*** DATASET ***

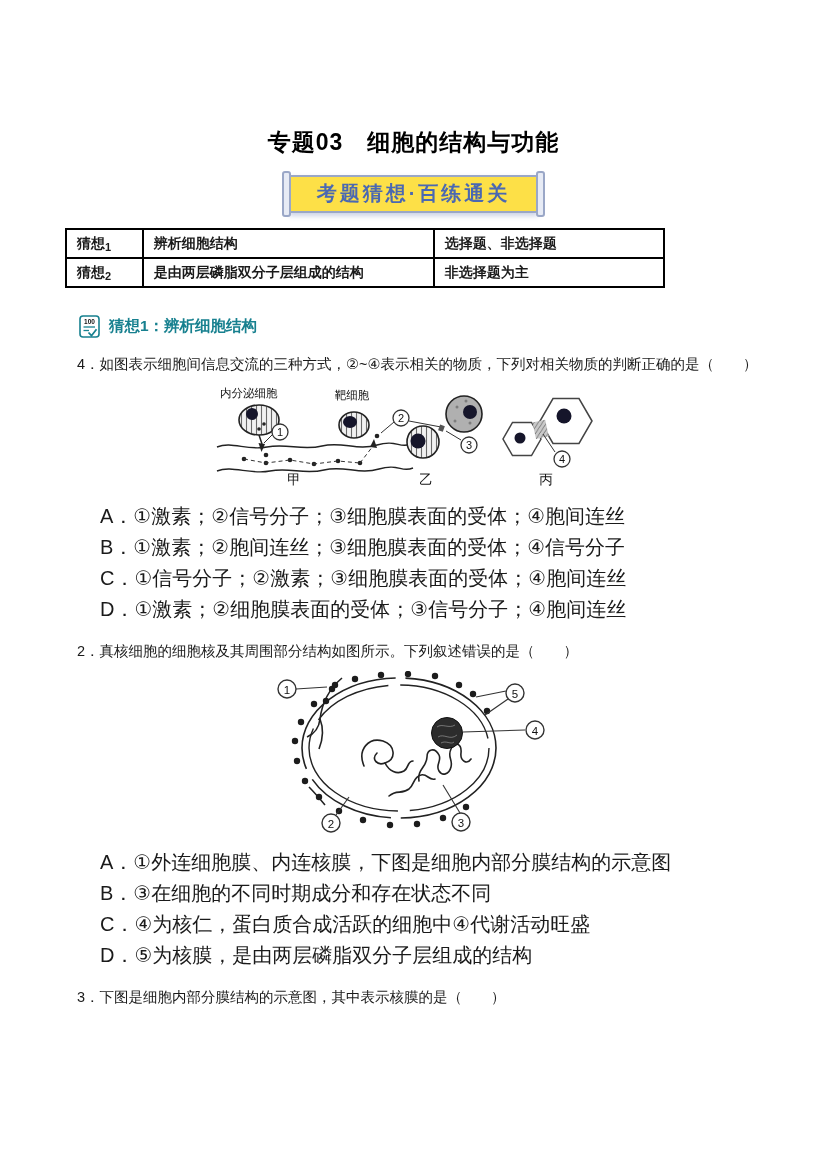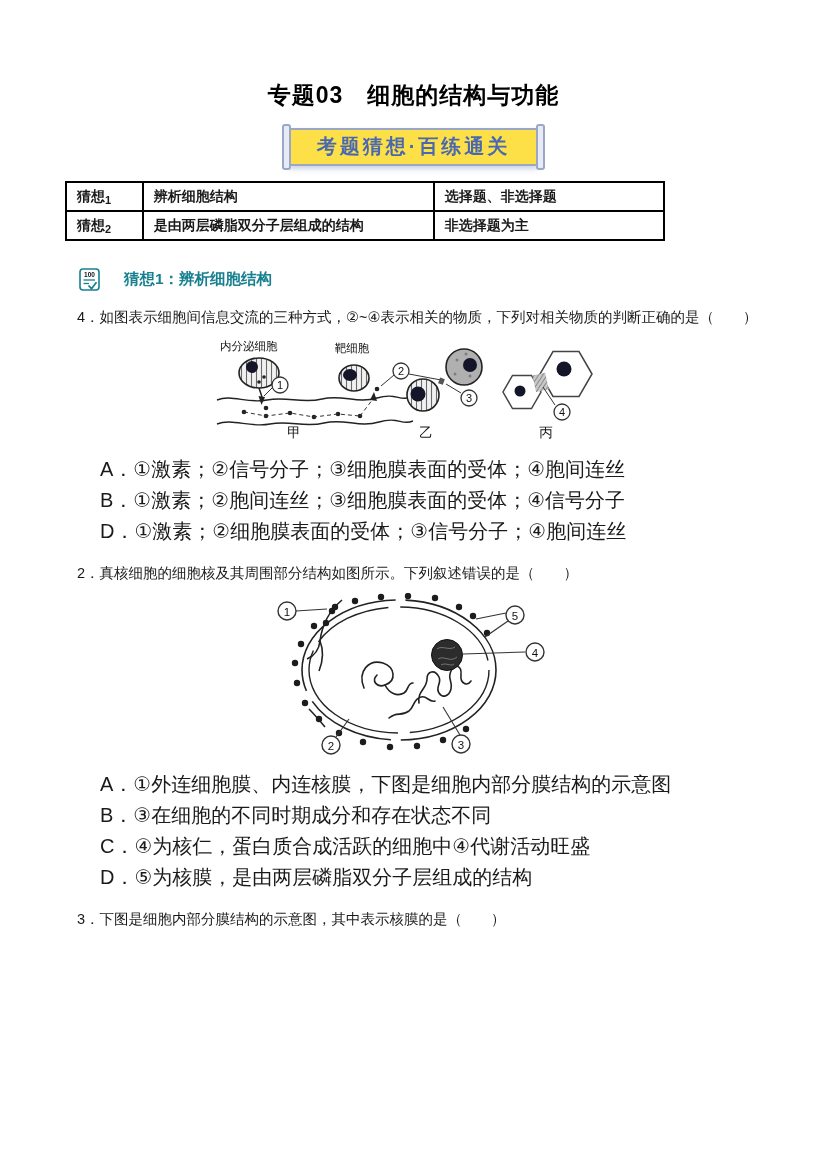--- a/index.html
+++ b/index.html
@@ -5,7 +5,7 @@
   * { margin:0; padding:0; box-sizing:border-box; }
   body { background:#ffffff; font-family:"Liberation Sans","DejaVu Sans",sans-serif; }
   .page { position:relative; width:827px; height:1169px; background:#ffffff; color:#1a1a1a; overflow:hidden; }
-  .content { padding:80px 65px 0 65px; }
+  .content { padding:80px 65px 0 65px;margin-top:47px; }
 
   .doc-title { text-align:center; font-size:23px; font-weight:bold; letter-spacing:1px; color:#000; }
 

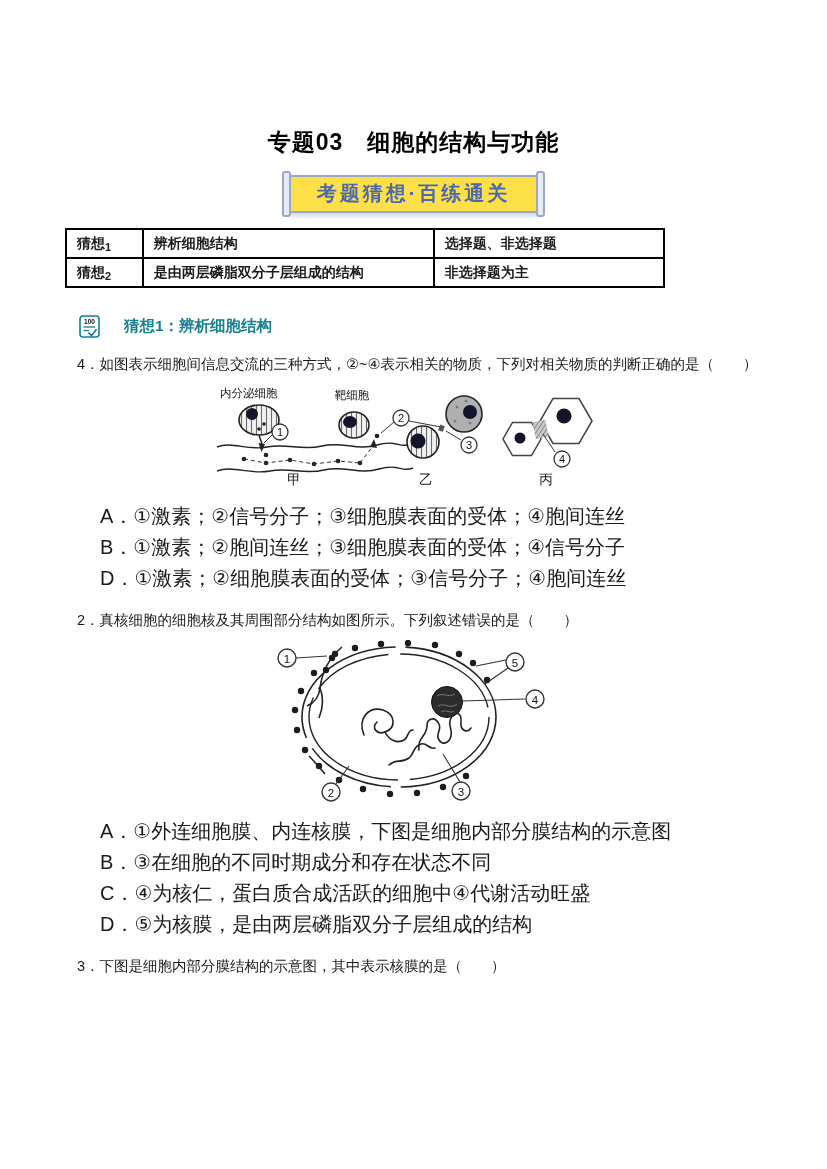--- a/index.html
+++ b/index.html
@@ -22,7 +22,7 @@
   td.c1 { width:77px; } td.c2 { width:292px; } td.c3 { width:231px; }
   .g-num { font-size:11px; vertical-align:-3px; }
 
-  .section-header { display:flex; align-items:center; gap:24px; margin:27px 0 0 14px; }
+  .section-header { display:flex; align-items:center; gap:9px; margin:27px 0 0 14px; }
   .section-title { font-size:15.5px; font-weight:bold; color:#17808f; }
 
   .stem { margin:15px 0 0 12px; font-size:14.5px; line-height:1.55; }

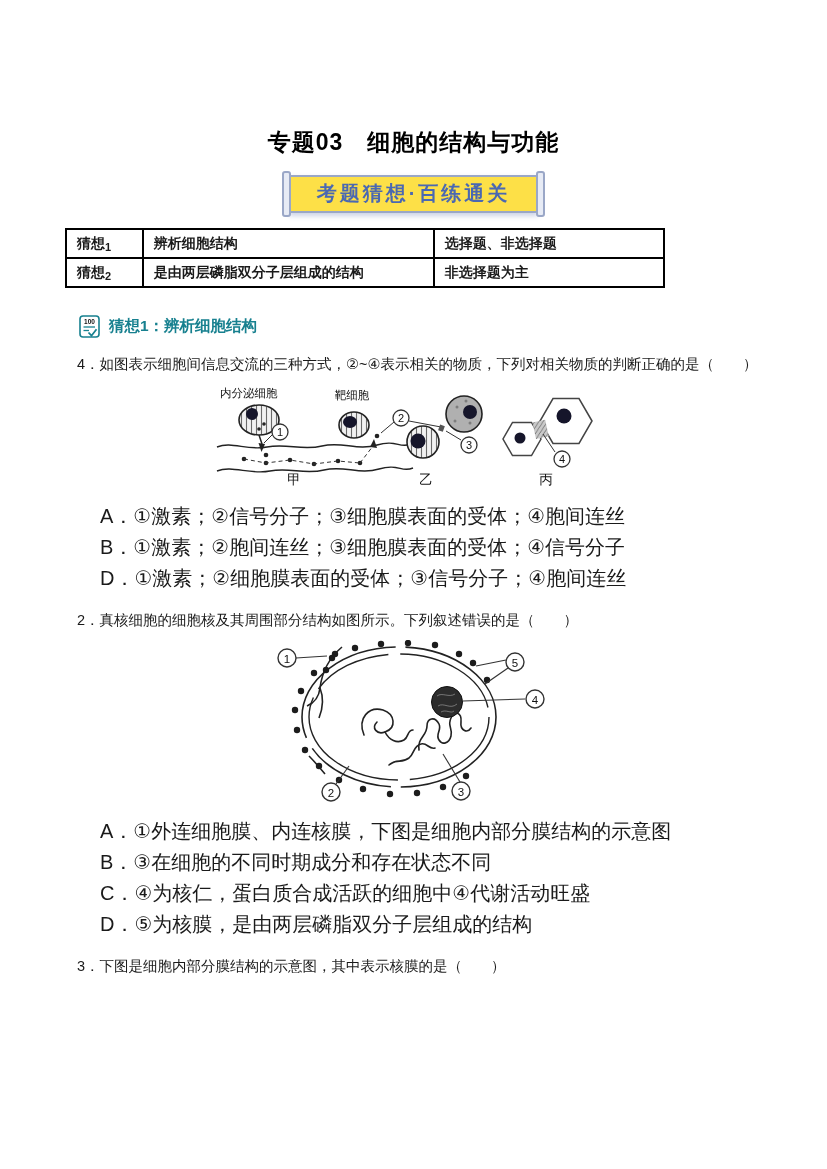--- a/index.html
+++ b/index.html
@@ -160,6 +160,7 @@
     <div class="options">
       <div class="option">A．①激素；②信号分子；③细胞膜表面的受体；④胞间连丝</div>
       <div class="option">B．①激素；②胞间连丝；③细胞膜表面的受体；④信号分子</div>
+      <div class="option">C．①信号分子；②激素；③细胞膜表面的受体；④胞间连丝</div>
       <div class="option">D．①激素；②细胞膜表面的受体；③信号分子；④胞间连丝</div>
     </div>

***

EXERCISE REQUIREMENTS: Each record should be printed exactly as it appears, leaving the pictures out.

SOLUTION:
--- a/index.html
+++ b/index.html
@@ -5,7 +5,7 @@
   * { margin:0; padding:0; box-sizing:border-box; }
   body { background:#ffffff; font-family:"Liberation Sans","DejaVu Sans",sans-serif; }
   .page { position:relative; width:827px; height:1169px; background:#ffffff; color:#1a1a1a; overflow:hidden; }
-  .content { padding:80px 65px 0 65px; }
+  .content { padding:80px 65px 0 65px;margin-top:47px; }
 
   .doc-title { text-align:center; font-size:23px; font-weight:bold; letter-spacing:1px; color:#000; }
 

--- a/index.html
+++ b/index.html
@@ -22,7 +22,7 @@
   td.c1 { width:77px; } td.c2 { width:292px; } td.c3 { width:231px; }
   .g-num { font-size:11px; vertical-align:-3px; }
 
-  .section-header { display:flex; align-items:center; gap:24px; margin:27px 0 0 14px; }
+  .section-header { display:flex; align-items:center; gap:9px; margin:27px 0 0 14px; }
   .section-title { font-size:15.5px; font-weight:bold; color:#17808f; }
 
   .stem { margin:15px 0 0 12px; font-size:14.5px; line-height:1.55; }

--- a/index.html
+++ b/index.html
@@ -160,6 +160,7 @@
     <div class="options">
       <div class="option">A．①激素；②信号分子；③细胞膜表面的受体；④胞间连丝</div>
       <div class="option">B．①激素；②胞间连丝；③细胞膜表面的受体；④信号分子</div>
+      <div class="option">C．①信号分子；②激素；③细胞膜表面的受体；④胞间连丝</div>
       <div class="option">D．①激素；②细胞膜表面的受体；③信号分子；④胞间连丝</div>
     </div>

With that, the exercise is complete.